Skripsi
HUBUNGAN STATUS SOSIAL EKONOMI ORANG TUA TERHADAP PERILAKU NARSISTIK REMAJA AKHIR DI UNIVERSITAS SRIWIJAYA
Penelitian ini bertujuan untuk menganalisis hubungan status sosial ekonomi orang tua terhadap perilaku narsistik remaja akhir pada mahasiswa Universitas Sriwijaya. Penelitian menggunakan pendekatan kuantitatif deskriptif dan asosiatif dengan sampel sebanyak 101 responden yang dipilih melalui teknik purposive sampling.

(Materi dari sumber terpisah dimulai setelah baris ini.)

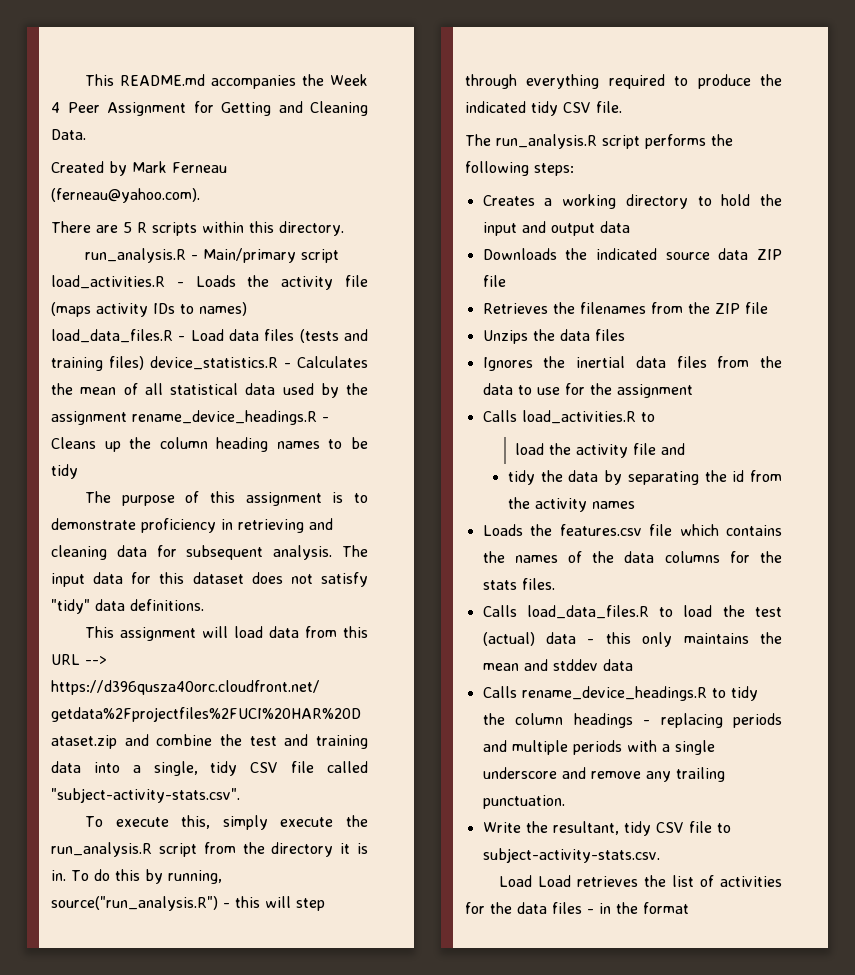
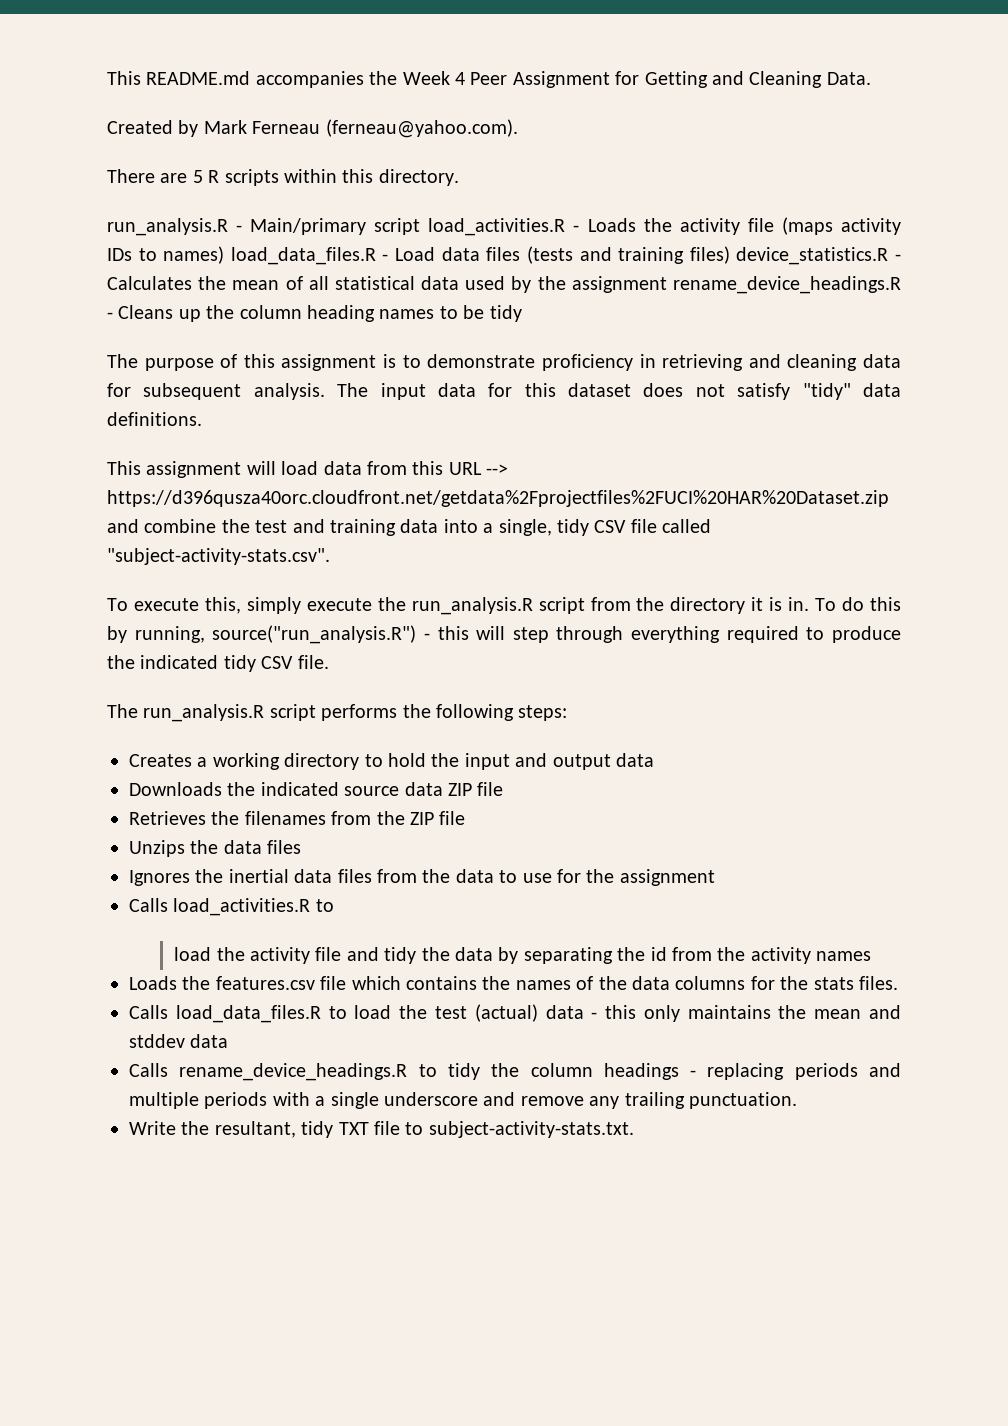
(686, 449) // -> (379, 954) none
[655,822,684,833] CSV -> [338,1122,369,1135] TXT
[482,848,660,863] [499,875,782,887] [465,902,689,914] subject-activity-stats.csv. // Load Load retrieves the list of activities for the data files - in the format -> [428,1121,634,1138] subject-activity-stats.txt.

Data dikumpulkan melalui kuesioner daring dan dianalisis menggunakan uji validitas, reliabilitas, normalitas, linearitas, serta korelasi Spearman Rho dengan bantuan SPSS 31. Hasil penelitian menunjukkan bahwa status sosial ekonomi orang tua berada pada kategori tinggi, ditinjau dari dimensi kelas (71,1 persen), status (70,7 persen), dan kekuasaan (68,5 persen). Sementara itu, perilaku narsistik mahasiswa berada pada kategori sedang hingga tinggi, dengan dimensi narsisme megah mencapai 56,9 persen dan narsisme rentan mencapai 65,4 persen. Analisis inferensial menunjukkan adanya hubungan positif dan signifikan antara status sosial ekonomi orang tua dan perilaku narsistik, baik narsisme megah (r = 0,505; p < 0,05) maupun narsisme rentan (r = 0,344; p < 0,05). Temuan ini mengindikasikan bahwa status sosial ekonomi orang tua menjadi salah satu konteks sosial penting terhadap kecenderungan narsistik remaja akhir, namun belum menjadi faktor dominan yang sepenuhnya menentukan pembentukan perilaku narsistik pada mahasiswa Universitas Sriwijaya. Kata kunci: Status Sosial Ekonomi, Perilaku Narsistik, Narsisme Megah, Narsisme Rentan, Remaja Akhir.